[Change listing data]
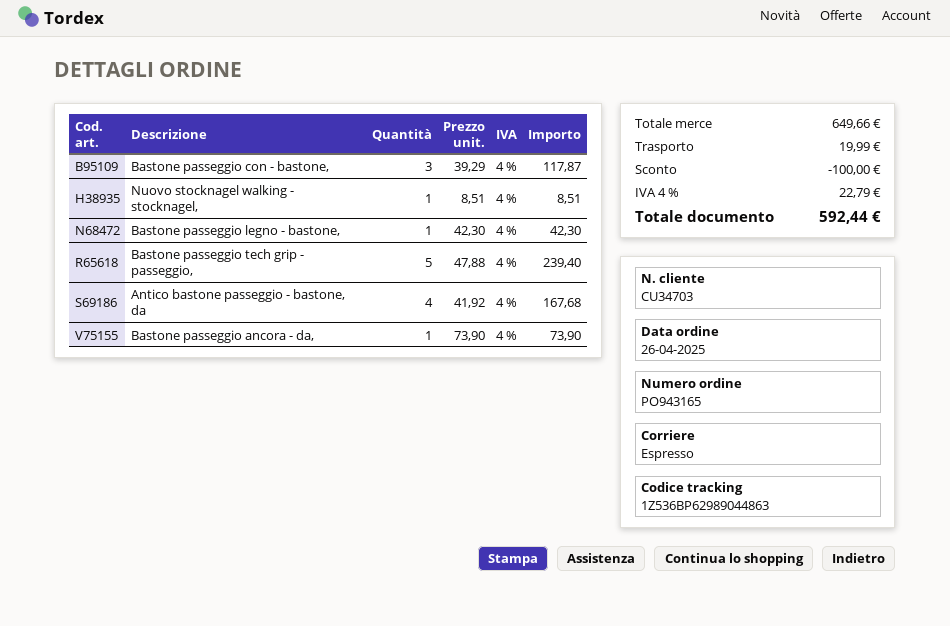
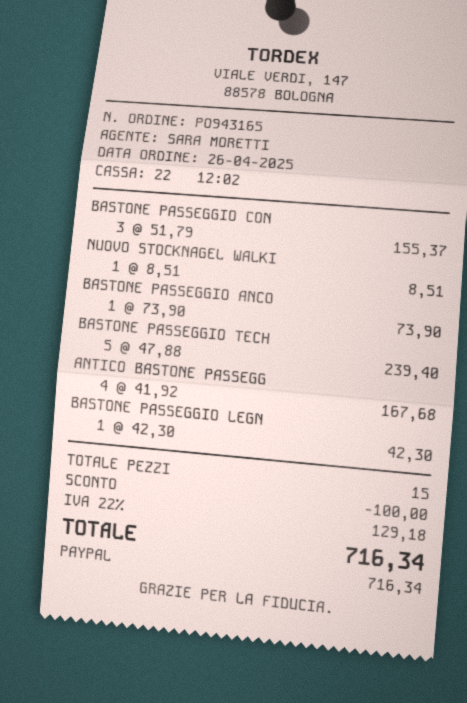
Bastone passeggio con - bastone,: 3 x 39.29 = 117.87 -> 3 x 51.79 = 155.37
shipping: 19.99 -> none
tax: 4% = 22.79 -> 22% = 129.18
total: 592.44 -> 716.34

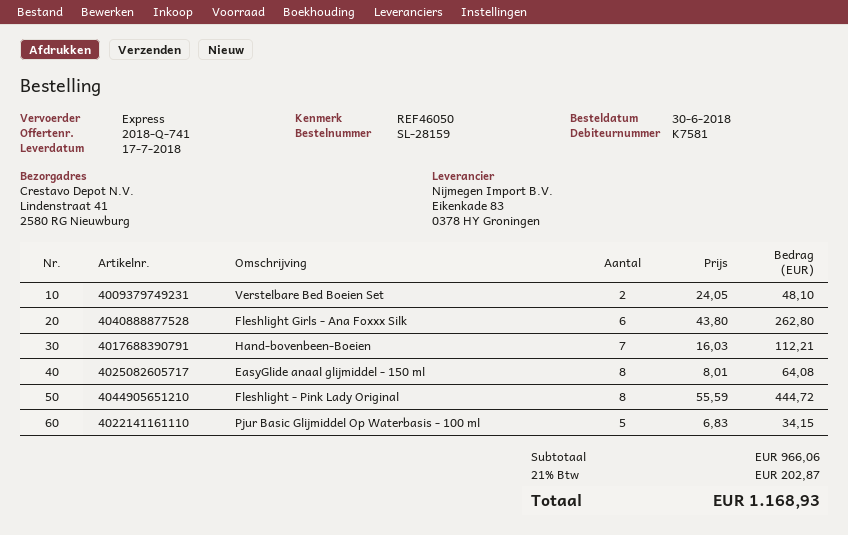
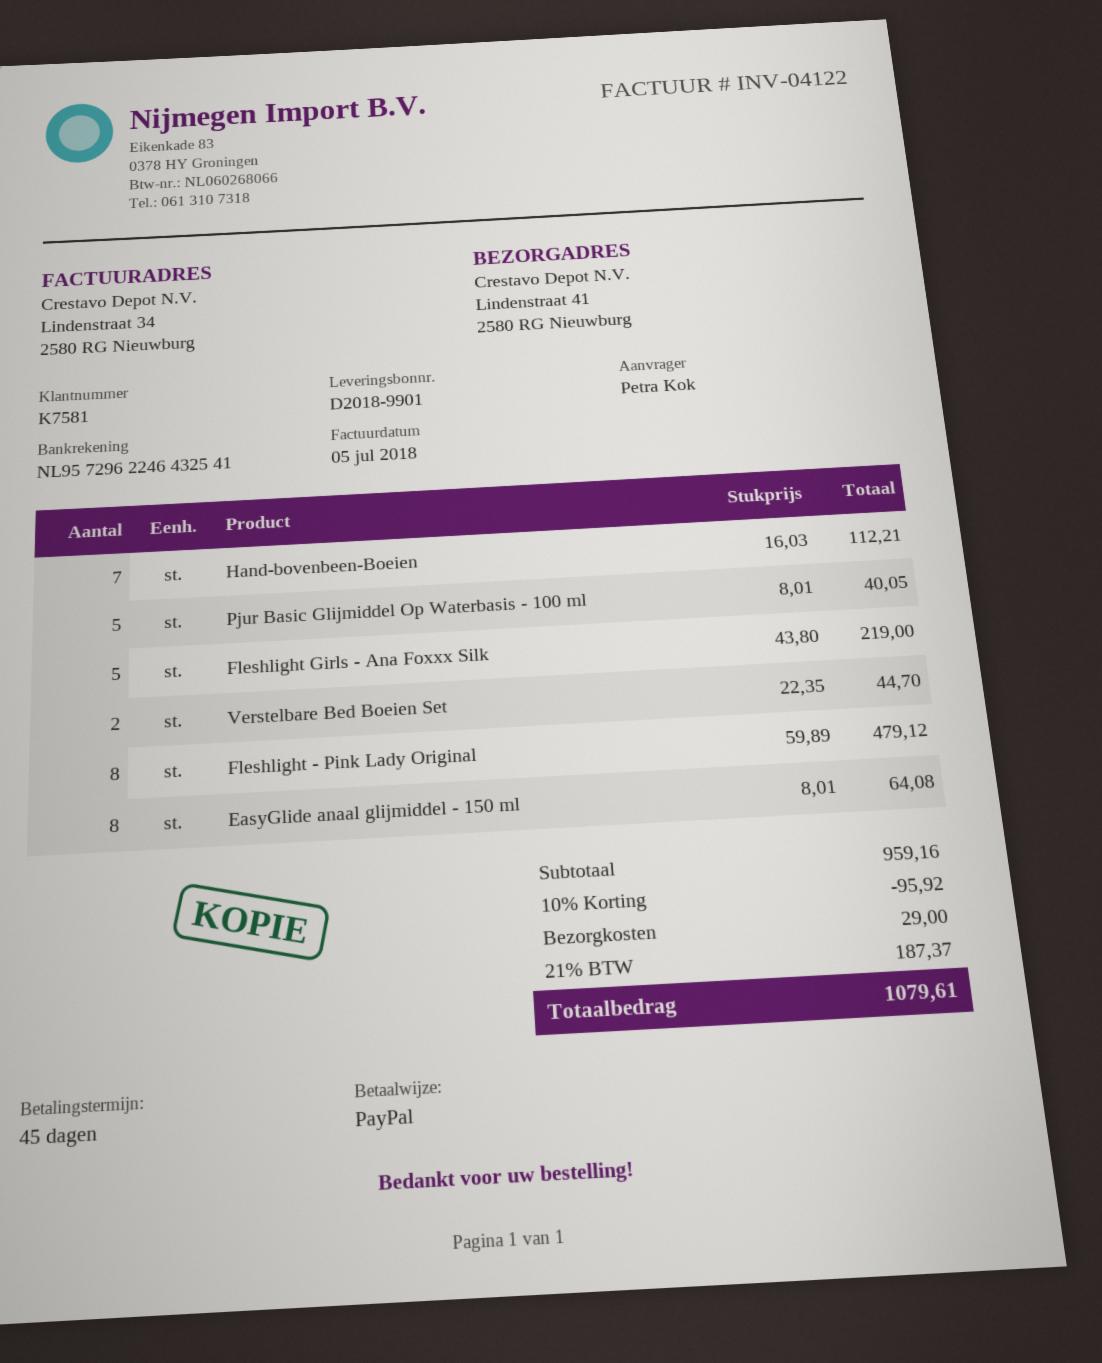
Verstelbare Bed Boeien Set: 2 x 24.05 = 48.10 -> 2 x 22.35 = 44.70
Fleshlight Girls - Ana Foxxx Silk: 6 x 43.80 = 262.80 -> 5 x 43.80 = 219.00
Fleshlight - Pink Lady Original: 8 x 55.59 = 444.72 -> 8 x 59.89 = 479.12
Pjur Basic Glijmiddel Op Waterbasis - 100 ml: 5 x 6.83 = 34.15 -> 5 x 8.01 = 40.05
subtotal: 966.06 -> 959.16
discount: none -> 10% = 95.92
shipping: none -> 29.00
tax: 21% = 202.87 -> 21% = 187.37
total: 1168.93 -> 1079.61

**DESCRIPTION OF THE TASK**
Copy out every line in the records where the word "none" is found.

**ANSWER FOR THIS EXERCISE**
shipping: 19.99 -> none
discount: none -> 10% = 95.92
shipping: none -> 29.00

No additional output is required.